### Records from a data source
----

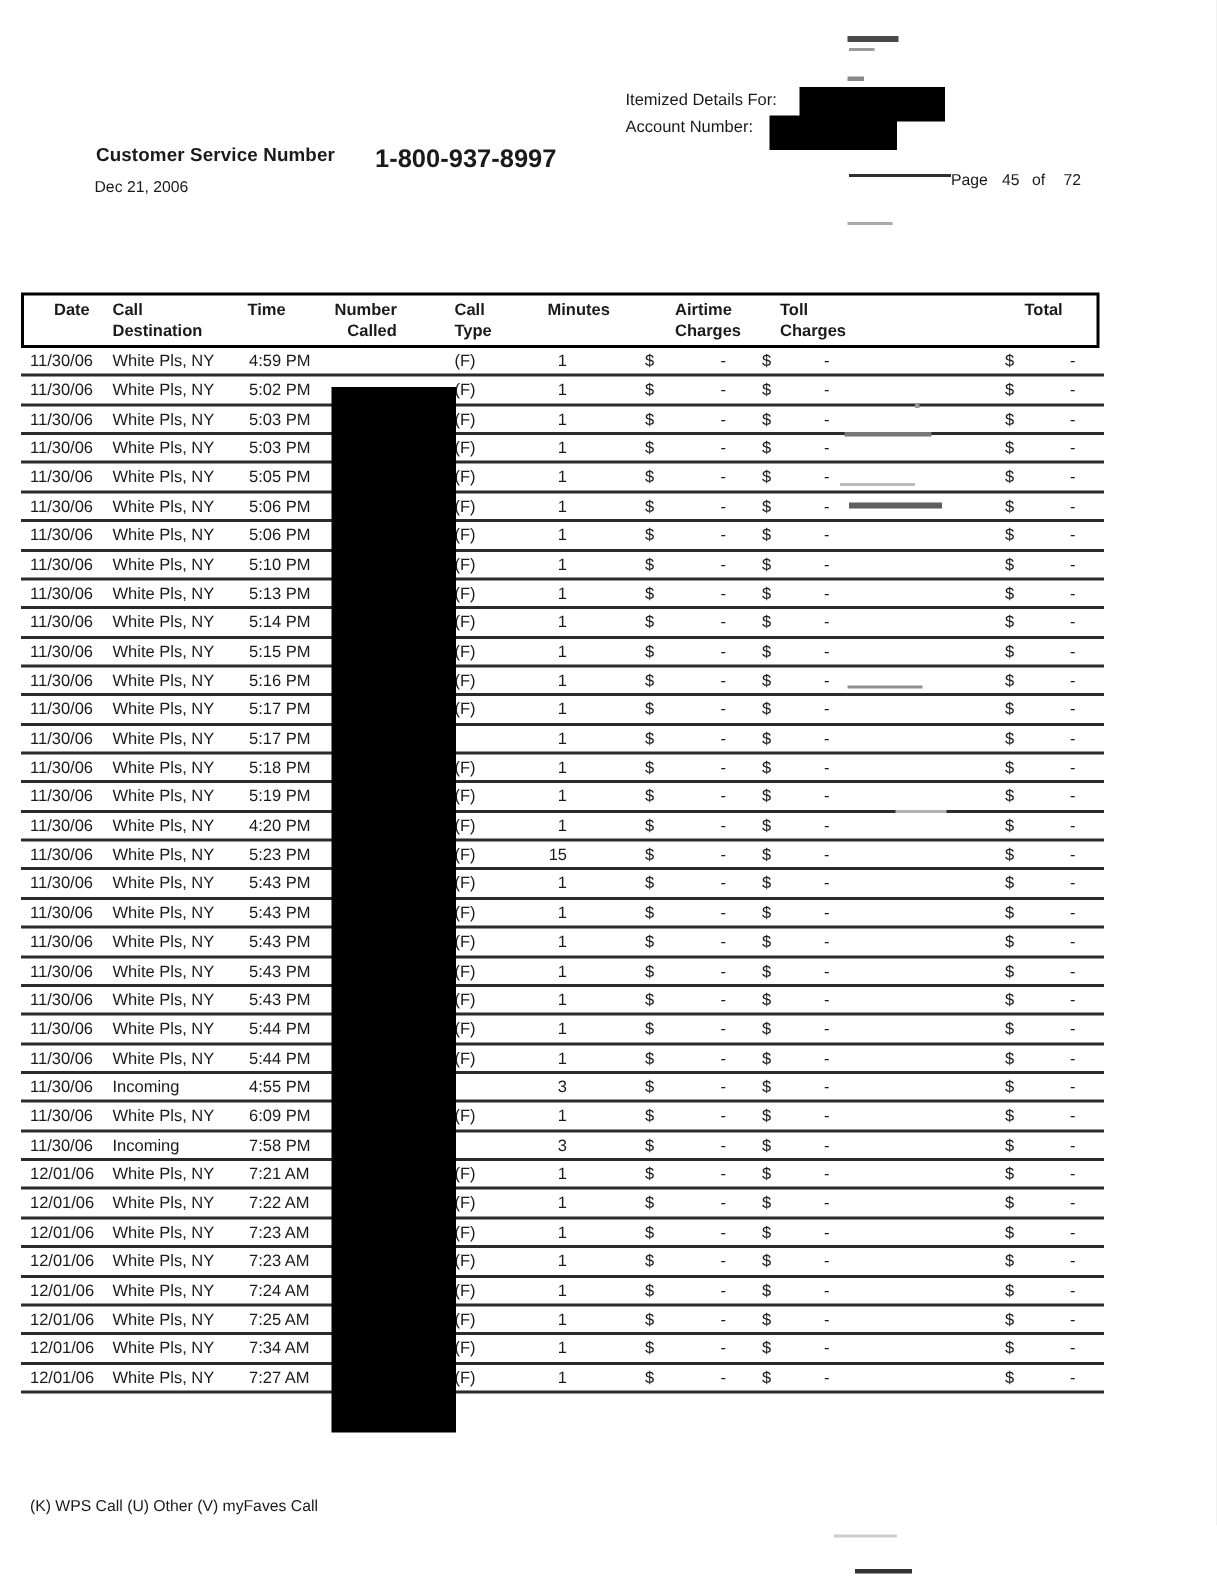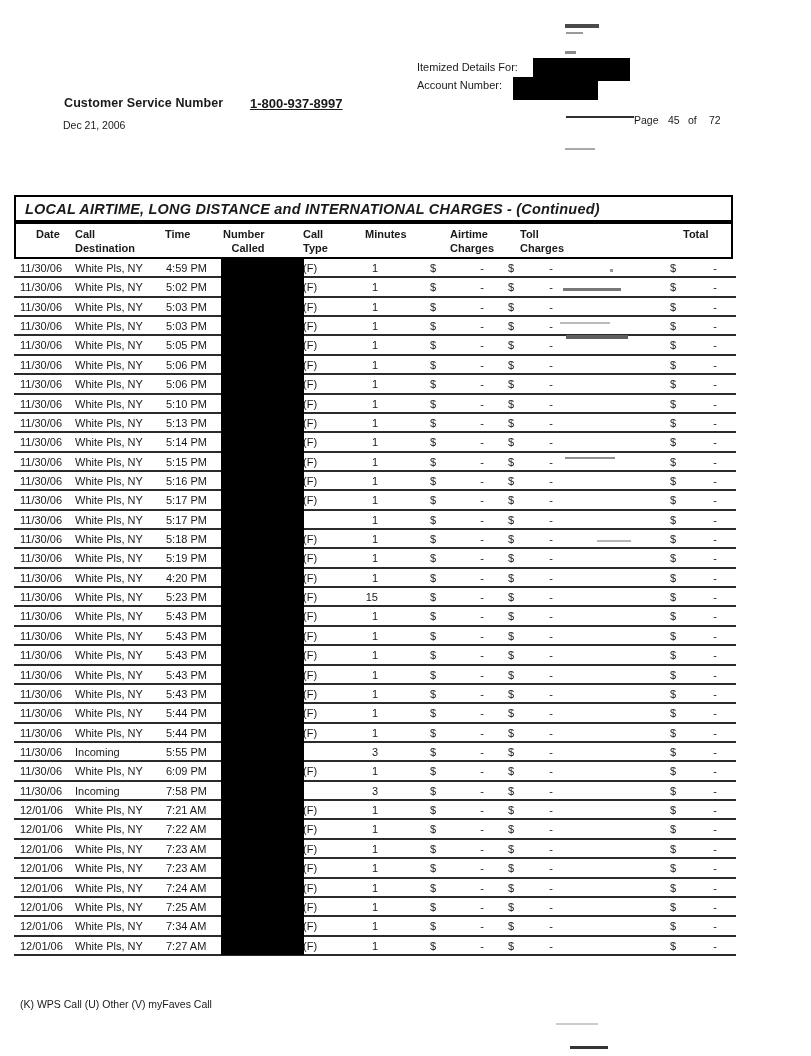--- a/index.html
+++ b/index.html
@@ -18,7 +18,7 @@
   .red-itemized{left:533px;top:58px;width:97px;height:23px;}
   .red-account{left:513px;top:77px;width:85px;height:23px;}
   .cs-label{left:64px;top:96px;font-size:12.5px;font-weight:bold;letter-spacing:.1px;}
-  .cs-number{left:250px;top:96px;font-size:13px;font-weight:bold;text-decoration:underline;}
+  .cs-number{left:250px;top:96px;font-size:17px;font-weight:bold;}
   .stmt-date{left:63px;top:119px;font-size:10.5px;}
   .pg-label{left:634px;top:114px;font-size:10.5px;}
   .pg-num{left:668px;top:114px;font-size:10.5px;}

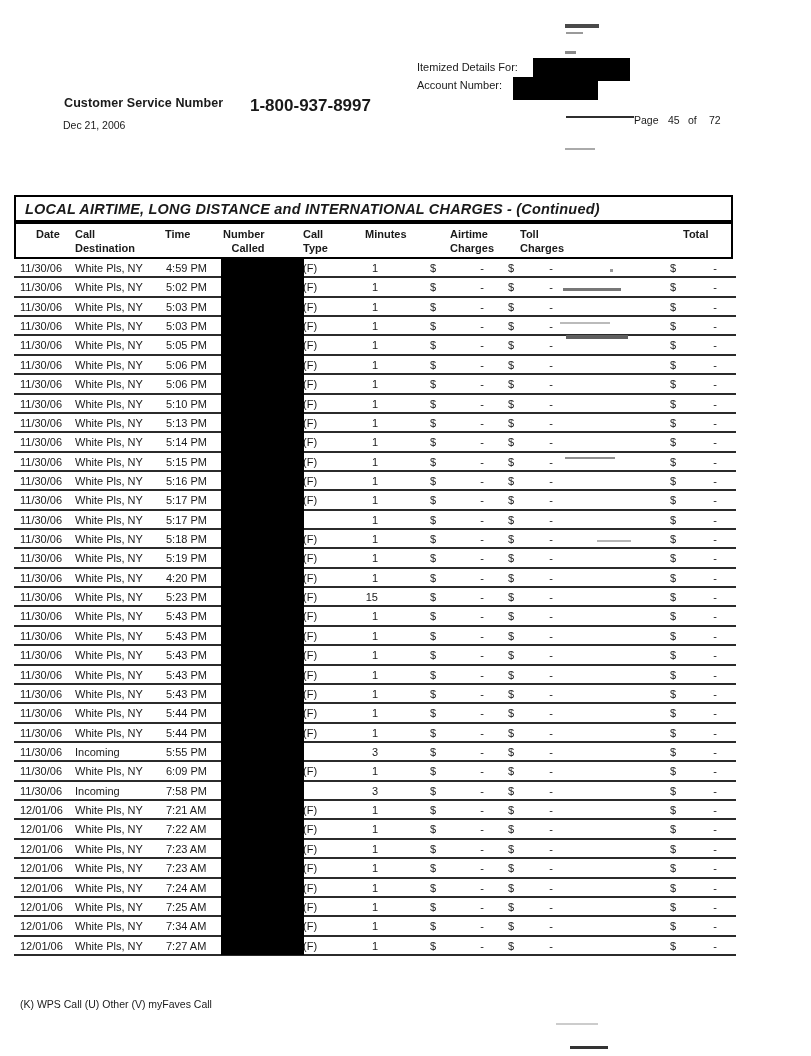--- a/index.html
+++ b/index.html
@@ -104,7 +104,6 @@
   <div class="t pg-total">72</div>
 
   <div class="table">
-    <div class="title-box">LOCAL AIRTIME, LONG DISTANCE and INTERNATIONAL CHARGES  - (Continued)</div>
 
     <div class="header-box">
       <div class="hc h-date">

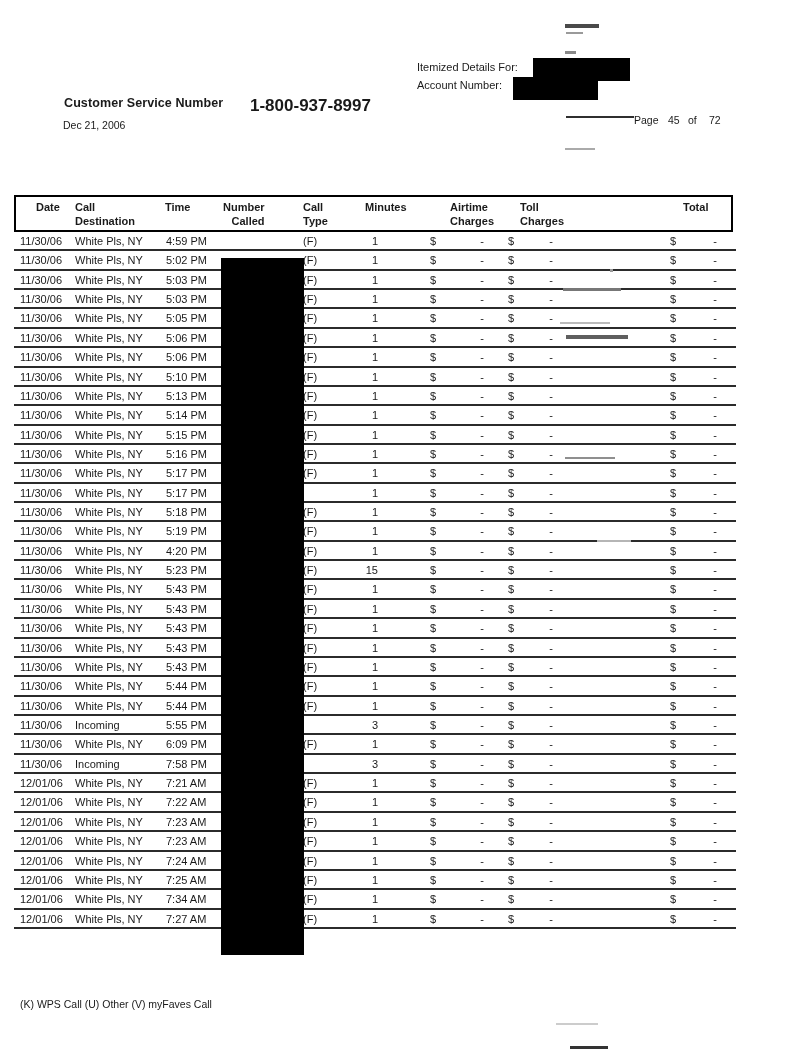--- a/index.html
+++ b/index.html
@@ -644,7 +644,7 @@
   <div class="row">
     <span class="cell c-date">11/30/06</span>
     <span class="cell c-dest">Incoming</span>
-    <span class="cell c-time">5:55 PM</span>
+    <span class="cell c-time">4:55 PM</span>
     <span class="cell c-type"></span>
     <span class="cell c-min">3</span>
     <span class="cell c-air">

----

### REQUIRED ACTION
Show me all lines in the records that contain "cell".

### ANSWER SECTION
     <span class="cell c-date">11/30/06</span>
     <span class="cell c-dest">Incoming</span>
-    <span class="cell c-time">5:55 PM</span>
+    <span class="cell c-time">4:55 PM</span>
     <span class="cell c-type"></span>
     <span class="cell c-min">3</span>
     <span class="cell c-air">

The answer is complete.